Katherine Forrest: It sure does. You really get a sense of where Judge Alsup is going from early on in the opinion when he also states that Anthropic preferred to “steal” certain copies because of the logistics of acquisition. And he was basing that on an exhibit that was attached to some of the summary judgment papers.

Anna Gressel: And, you know, I think it's really interesting. The bottom line for Judge Alsup is really that he treats the purchased text differently from the non-purchased text. He focuses analytically on the use to which the works were put and separates out those uses. And that is, in many ways, kind of a natural extension for our copyright folks on the line of the Warhol case. That's a recent Supreme Court case focusing very heavily on specific and distinct uses. And what Judge Alsup says in interpreting that is that the training of the LLMs is one such use, but a different use was creating a permanent library of the works that could be used for multiple purposes and kind of lived on in perpetuity within the organization. And so let's focus in our discussion, as he did, first on the use of the works for training the LLMs.
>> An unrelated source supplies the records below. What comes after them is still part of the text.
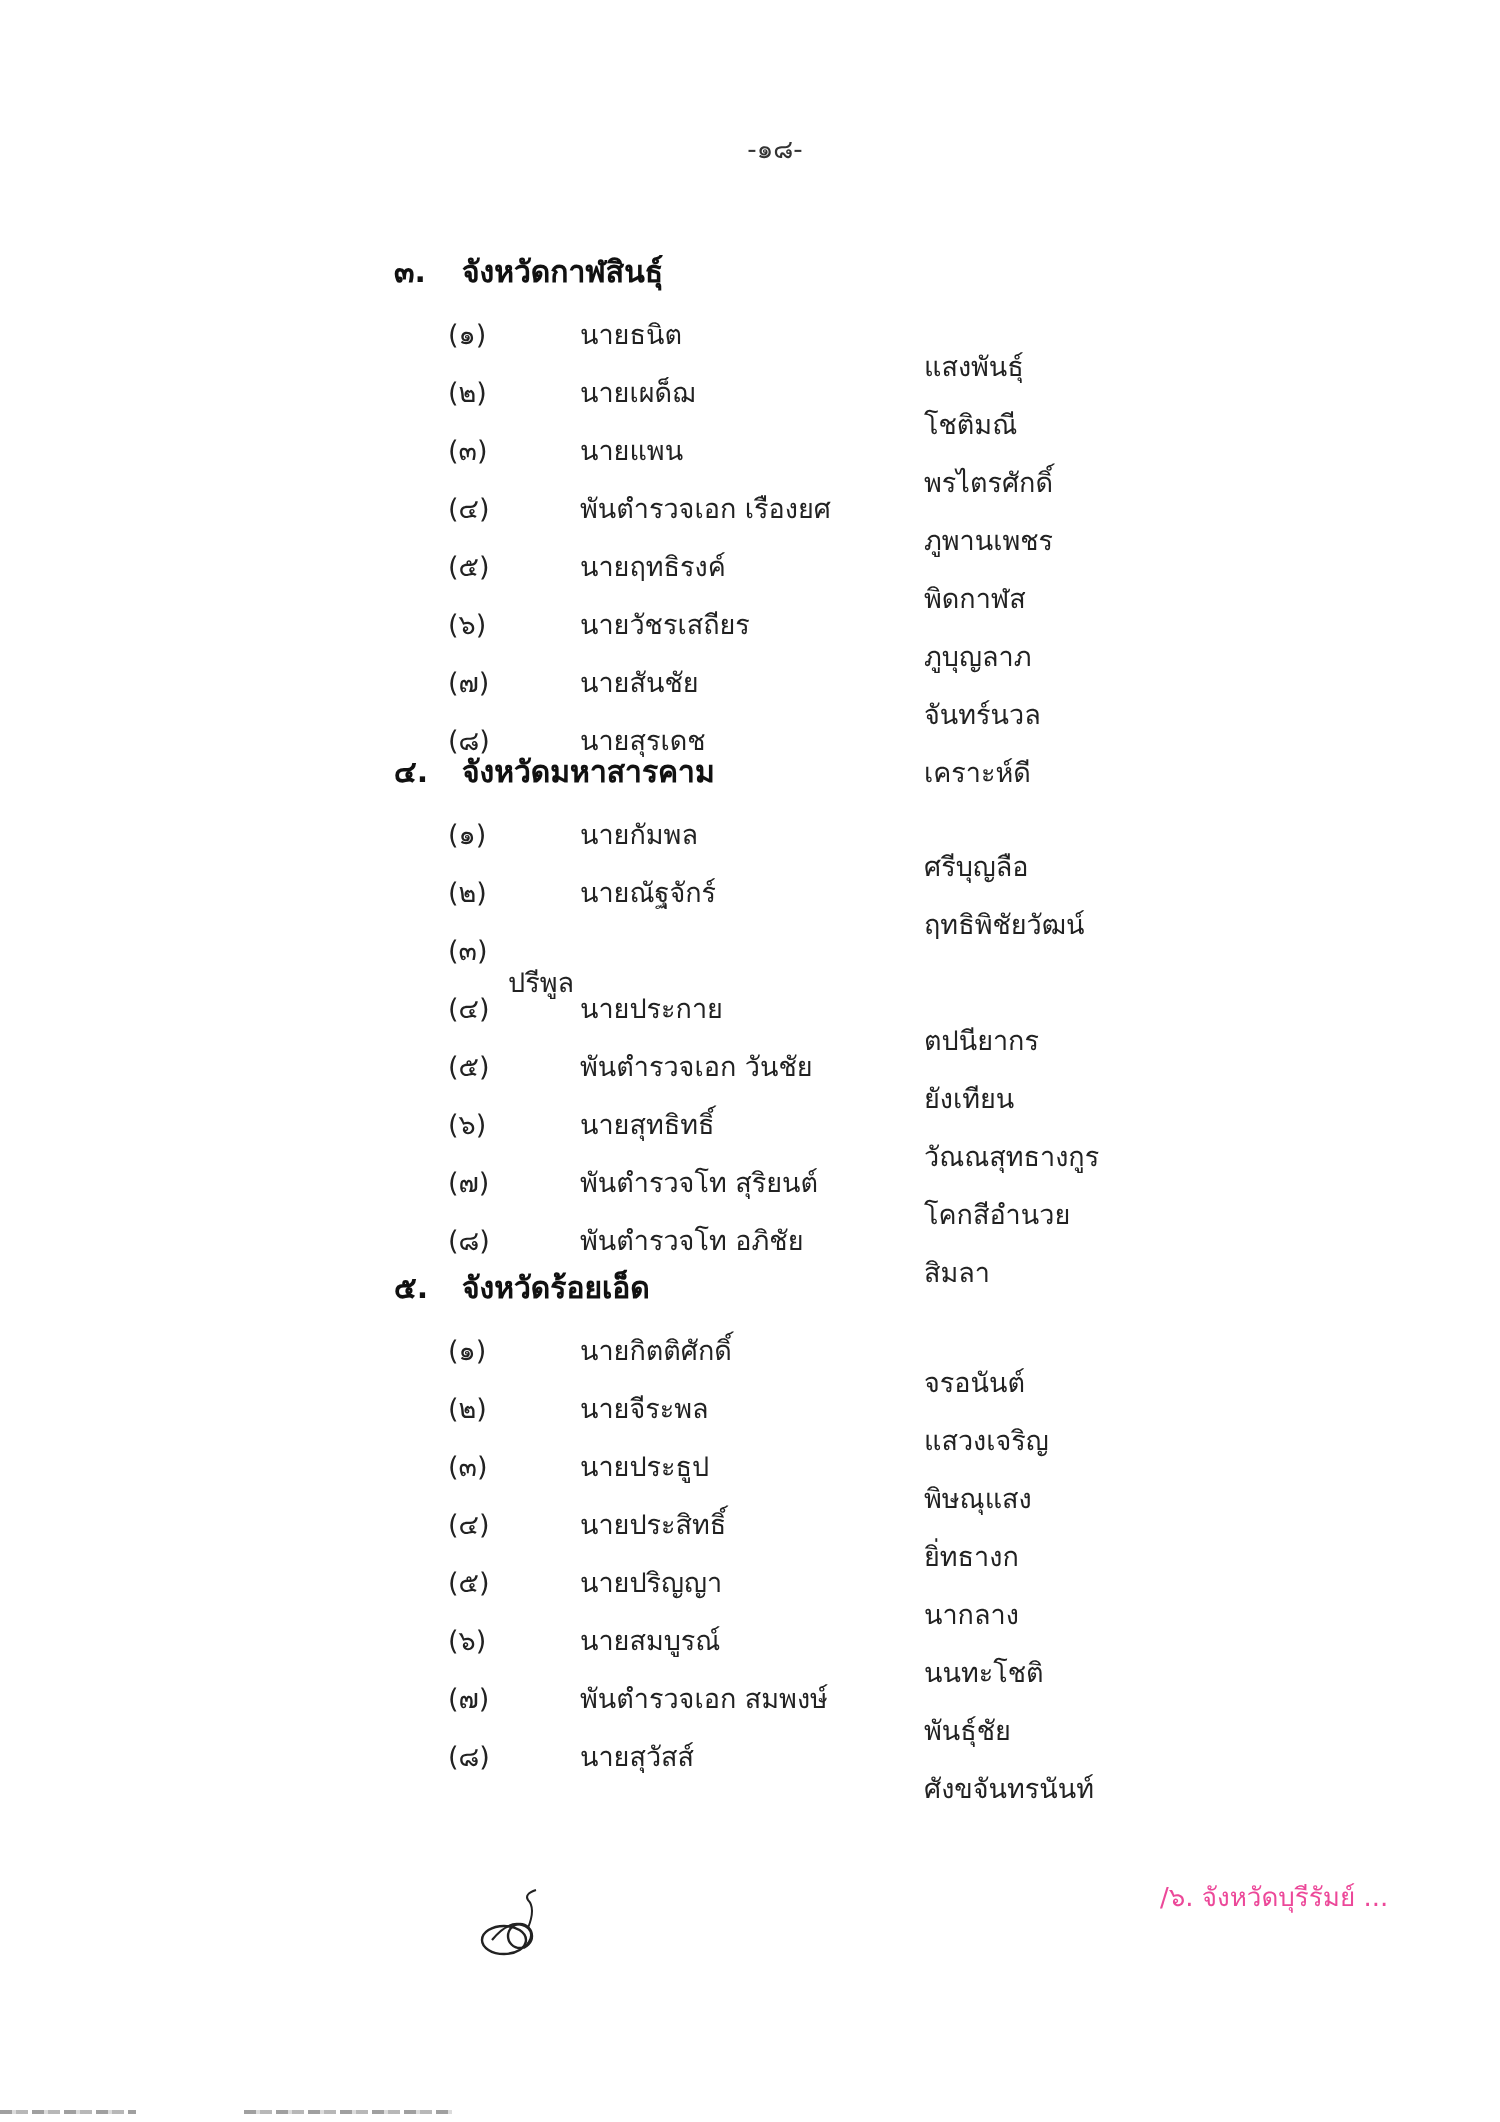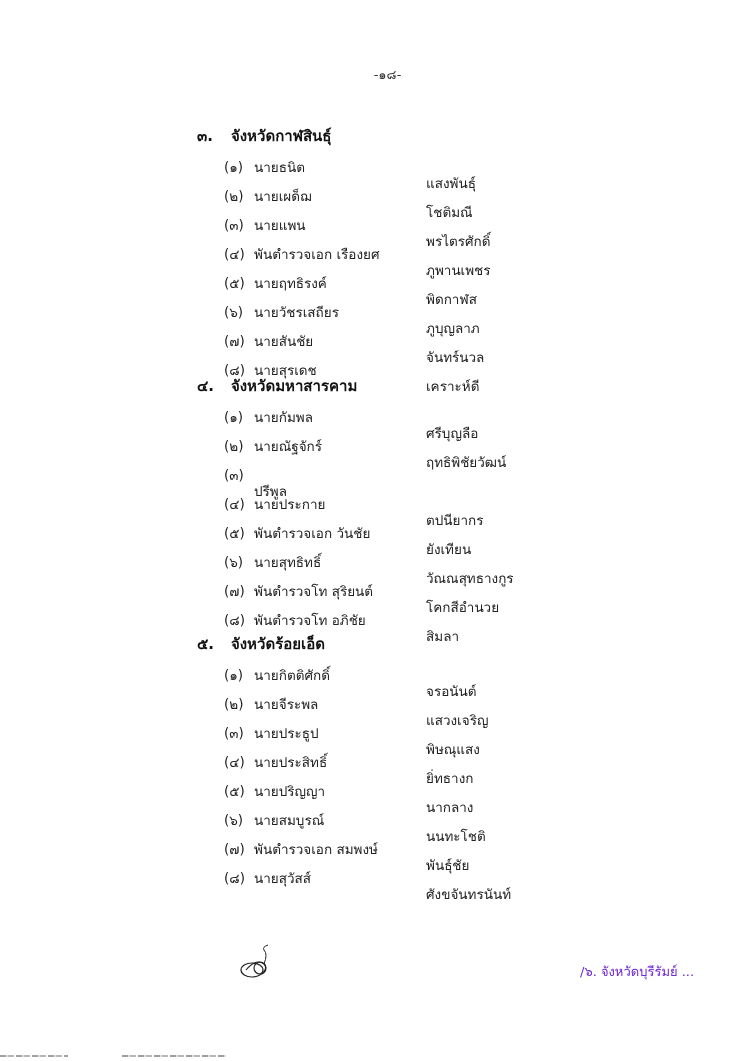--- a/index.html
+++ b/index.html
@@ -50,39 +50,40 @@
     }
     .entry-num {
       width: 30px;
       margin-left: 27px;
       display: inline-block;
     }
     .entry-given {
       width: 172px;
       display: inline-block;
       white-space: nowrap;
+      margin-left: 36px;
     }
     .entry-surname {
       display: inline-block;
       white-space: nowrap;
       margin-top: 32px;
     }
     .signature {
       position: absolute;
       left: 238px;
       top: 944px;
       width: 42px;
       height: 38px;
     }
     .continuation {
       position: absolute;
       left: 580px;
-      top: 961px;
+      top: 938px;
       font-size: 13px;
-      color: #6d28d9;
+      color: #ec4899;
       white-space: nowrap;
     }
     .scan-edge {
       position: absolute;
       top: 1055px;
       height: 2px;
       background: repeating-linear-gradient(90deg, #777 0 6px, #ccc 6px 8px, #999 8px 14px, #fff 14px 16px);
       opacity: 0.7;
     }
   </style>

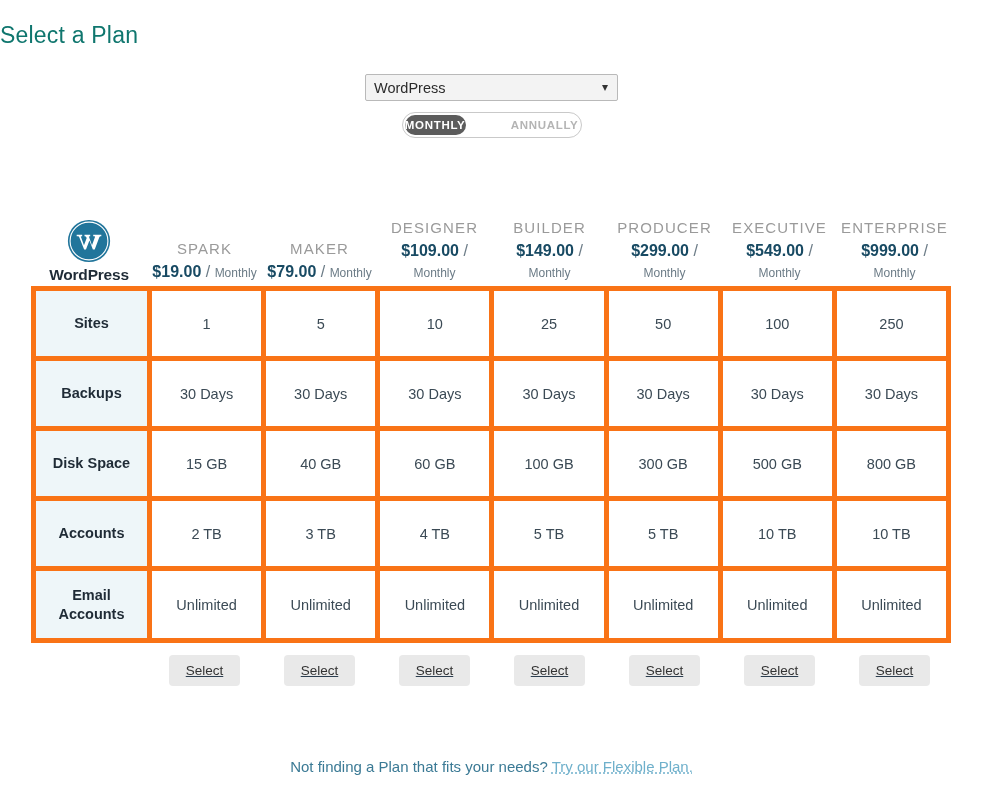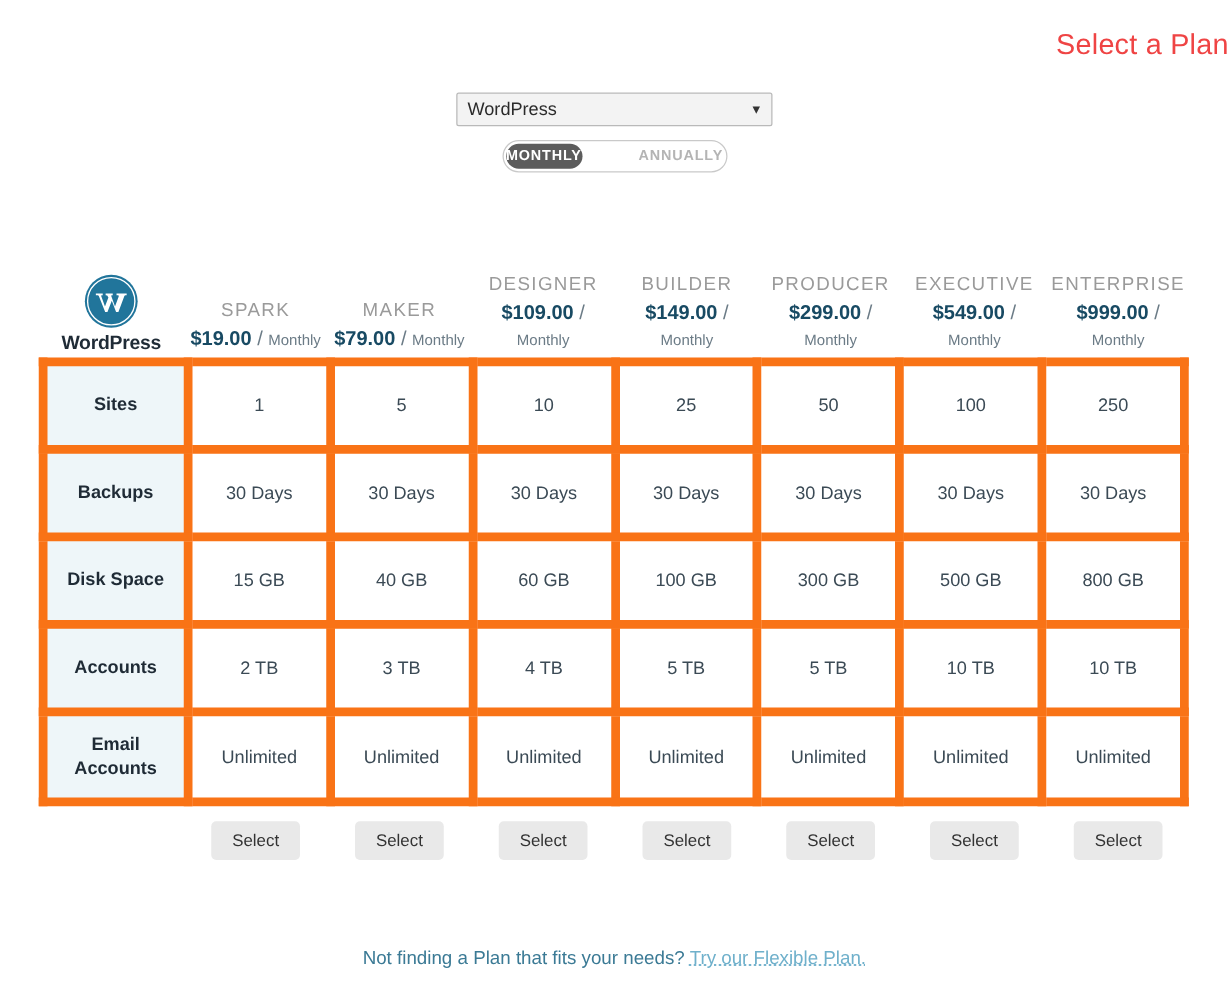--- a/index.html
+++ b/index.html
@@ -7,24 +7,24 @@
     margin: 0; padding: 0;
     width: 983px; height: 796px;
     background: #ffffff;
     font-family: "Liberation Sans", sans-serif;
     color: #2c3e50;
   }
   .page { position: relative; width: 983px; height: 796px; overflow: hidden; }
 
   
   .page-title {
-    text-align: right;
+    text-align: left;
     font-size: 23px;
     font-weight: 400;
-    color: #ef4444;
+    color: #0f766e;
     letter-spacing: .2px;
     margin: 12px 0 16px 0;
     padding-top: 10px;
   }
 
   .select-wrap { display: flex; justify-content: center; margin-top: 25px; }
   .plan-select {
     width: 253px; height: 27px;
     background: #f3f3f3;
     border: 1px solid #b9b9b9;
@@ -105,21 +105,21 @@
   }
   .plan-price .slash { font-weight: 400; color: #6b7b86; }
 
   
   table.plans {
     border-collapse: collapse;
     width: 920px;
     table-layout: fixed;
   }
   table.plans td {
-    border: 7px solid #f97316;
+    border: 5px solid #f97316;
     height: 70px;
     text-align: center;
     vertical-align: middle;
     font-size: 14.5px;
     color: #3b4a55;
     background: #ffffff;
   }
   table.plans td.feat {
     width: 116px;
     background: #eef6f9;
@@ -127,21 +127,21 @@
     color: #1f2b36;
     font-size: 14.5px;
     line-height: 1.25;
     padding: 0 8px;
   }
   table.plans tr.tall td { height: 72px; }
 
   
   .btn-row { display: flex; margin-top: 12px; }
   .btn-spacer { width: 116px; flex: 0 0 116px; }
-  .btn-cell { flex: 0 0 115px; display: flex; justify-content: center; }
+  .btn-cell { flex: 0 0 115px; display: flex; justify-content: center; text-decoration: underline; }
   .btn-select {
     background: #e9e9e9;
     border: none;
     border-radius: 4px;
     padding: 8px 17px;
     font-size: 13.5px;
     color: #333333;
     font-family: "Liberation Sans", sans-serif;
     cursor: pointer;
   }

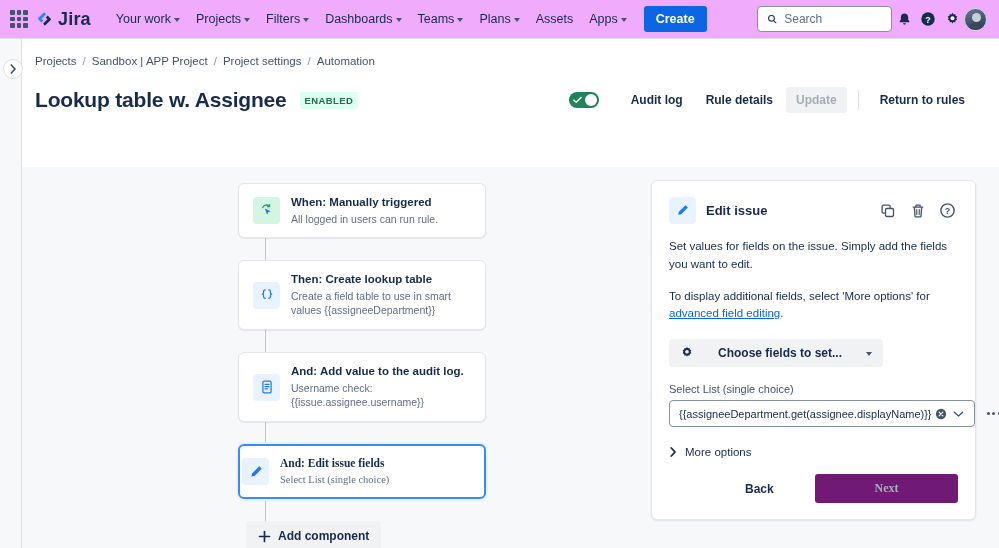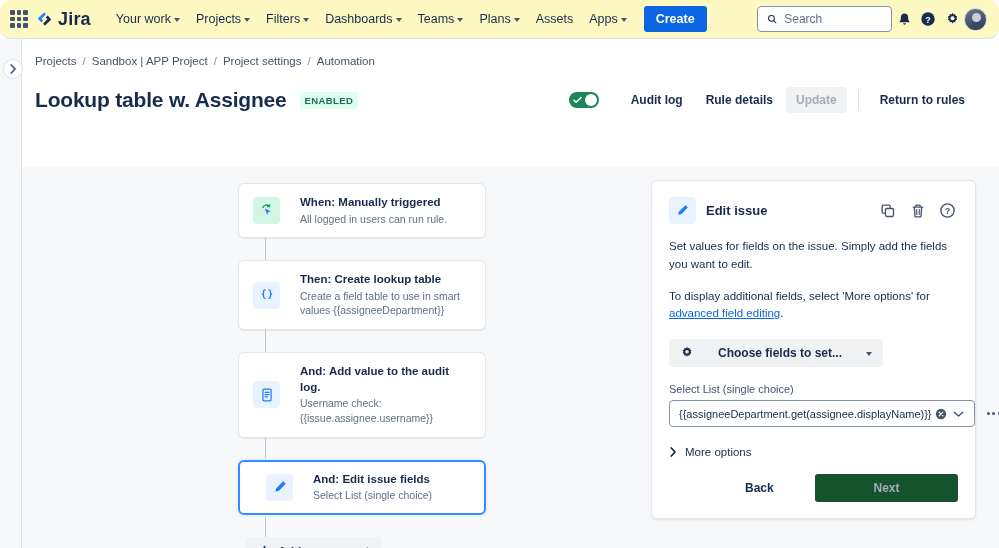--- a/index.html
+++ b/index.html
@@ -10,24 +10,23 @@
     background: #ffffff;
     color: #172b4d;
     overflow: hidden;
   }
   .app { position: relative; width: 999px; height: 548px; }
 
   
   .topnav {
     height: 39px; width: 100%;
     display: flex; align-items: center;
-    background: #fef9c3;
+    background: #f0abfc;
     border-bottom: 1px solid #dfe1e6;
     padding: 0 12px 0 10px;
-    border-radius: 11px;
   }
   .grid-icon { width: 18px; height: 18px; display: grid;
     grid-template-columns: repeat(3, 1fr); grid-template-rows: repeat(3, 1fr);
     gap: 2px; margin-right: 8px; cursor: pointer; }
   .grid-icon i { background: #44546f; border-radius: 1px; display: block; }
   .brand { display: flex; align-items: center; gap: 5px; margin-right: 18px; cursor: pointer; }
   .brand svg { display: block; }
   .brand-text { font-size: 18px; font-weight: 700; color: #172b4d; letter-spacing: .2px; }
   .navitems { display: flex; align-items: center; gap: 2px; }
   .navitem {
@@ -113,26 +112,26 @@
   .vdiv { width: 1px; height: 20px; background: #dfe1e6; margin: 0 8px; }
 
   
   .canvas { position: absolute; left: 0; right: 0; top: 128px; bottom: 0;
     background: #f7f8f9; overflow: hidden; }
   .chain { position: absolute; left: 216px; top: 16px; width: 248px; }
   .node { position: relative; }
   .connector { width: 1px; height: 22px; background: #c1c7d0; margin-left: 27px; }
   .card {
     background: #fff; border: 1px solid #e4e6ea; border-radius: 6px;
-    display: flex; align-items: center; gap: 20px; padding: 11px 14px;
+    display: flex; align-items: center; gap: 11px; padding: 11px 14px;
     cursor: pointer; min-height: 53px;
     box-shadow: 0 1px 1px rgba(9,30,66,.08);
   }
   .card.selected {
-    border: 2px solid #388bff; box-shadow: 0 0 0 2px #e9f2ff; padding: 10px 26px;
+    border: 2px solid #388bff; box-shadow: 0 0 0 2px #e9f2ff; padding: 10px 2px; font-family: Liberation Serif, serif;
   }
   .cicon { width: 27px; height: 27px; border-radius: 4px; flex: 0 0 27px;
     display: flex; align-items: center; justify-content: center; }
   .cicon.green { background: #d3f5e3; }
   .cicon.blue { background: #e9f2ff; }
   .ctext { min-width: 0; }
   .ctitle { font-size: 11.5px; font-weight: 600; color: #172b4d; line-height: 1.35; }
   .cdesc { font-size: 10.5px; color: #626f86; line-height: 1.4; margin-top: 1px; }
   .addcomp {
     display: inline-flex; align-items: center; gap: 7px;
@@ -178,22 +177,22 @@
     font-size: 11.5px; color: #172b4d; cursor: pointer; width: fit-content;
   }
   .pfoot { display: flex; align-items: center; margin-top: 16px; }
   .backbtn {
     font-size: 12px; font-weight: 600; color: #172b4d; background: none; border: none;
     padding: 7px 22px; cursor: pointer; font-family: inherit; border-radius: 3px;
     margin-left: 54px;
   }
   .nextbtn {
     margin-left: auto; width: 143px; text-align: center;
-    font-size: 12px; font-weight: 600; color: #a5adba; background: #14532d;
-    border: none; border-radius: 3px; padding: 7px 0; cursor: default; font-family: Liberation Sans, sans-serif;
+    font-size: 12px; font-weight: 600; color: #a5adba; background: #701a75;
+    border: none; border-radius: 3px; padding: 7px 0; cursor: default; font-family: Liberation Serif, serif;
   }
 </style>
 </head>
 <body>
 
 <div class="app">
 
   <div class="topnav">
     <div class="grid-icon">
       <i></i>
Katherine Forrest: Right. So for the first factor, for training, which is the purpose and character of the use—so we’re going to talk about the purpose and the character of the use for training—Judge Alsup walks through the process of how the works were chosen and how they’re put into different mixes for different types of training. But he accepts a fact that is really contested in a lot of the other AI copyright cases. He accepts that the works are essentially memorized, as he says. And he says that they're compressed and that the mapping of the works in the model was so complete that it was akin to memorization. Now, that is a fact that is not uncontested fact in a lot of cases. In fact, a lot of folks would tell you that there's research that says that memorization is essentially something that's been eliminated. But in any event, let's put that to the side. In this case, memorization was not a contested fact. And he says that the outputs of the plaintiffs' works—that is, the regurgitation of works—was not an issue in the case. So while there was memorization, we're not talking about a problem in the case being flagged as regurgitation of works at the output end, word for word.

Anna Gressel: Yeah, and I mean, I do think it's worth pausing on the fact that memorization is a contested fact in many other cases. And there are cases that do have output-related claims. So they're actually alleging that the outputs of the model at issue in that case, in whatever case, infringed on specific works owned by the copyright owners. It's also just one digression, Katherine—I think it's worth noting that this memorization question is super contested in the privacy space as well, because there is this question of whether personal information itself becomes encoded in a model. And so there are a lot of different privacy regulators grappling with that same issue in a different way than we're seeing in the copyright cases.

Katherine Forrest: Right, that's why it's so important to remember that every single case stands on its own with its own set of strategic choices and the factual records that get developed—all kinds of things. But all right, so here he deals with this set of really factual issues and then he gets to the first factor, and then he pretty much deals with it pretty easily.

Anna Gressel: Yeah, and he does say that the fact that there is memorization is not a problem for training because authors can't rightly exclude anyone from using their works for training or learning, and that at least people do not need to pay for a book each time they may refer to what they've learned from it. So he's using kind of learning as an analogy for the training process, like the human process of learning.

Katherine Forrest: Right, and then he says that when you use copyrighted works to train, that this is a “quintessentially transformative” use. That's his phrase, “quintessentially transformative.” So it's a pretty strong set of words. He doesn't seem to struggle with that at all. And he says that Anthropic's LLMs were not designed for racing ahead to supplant—who has a landline anymore, right? I have a landline because I live in Maine, but nobody else has a landline.

Anna Gressel: No one else can see the surprise on your face right now, to be called on your landline.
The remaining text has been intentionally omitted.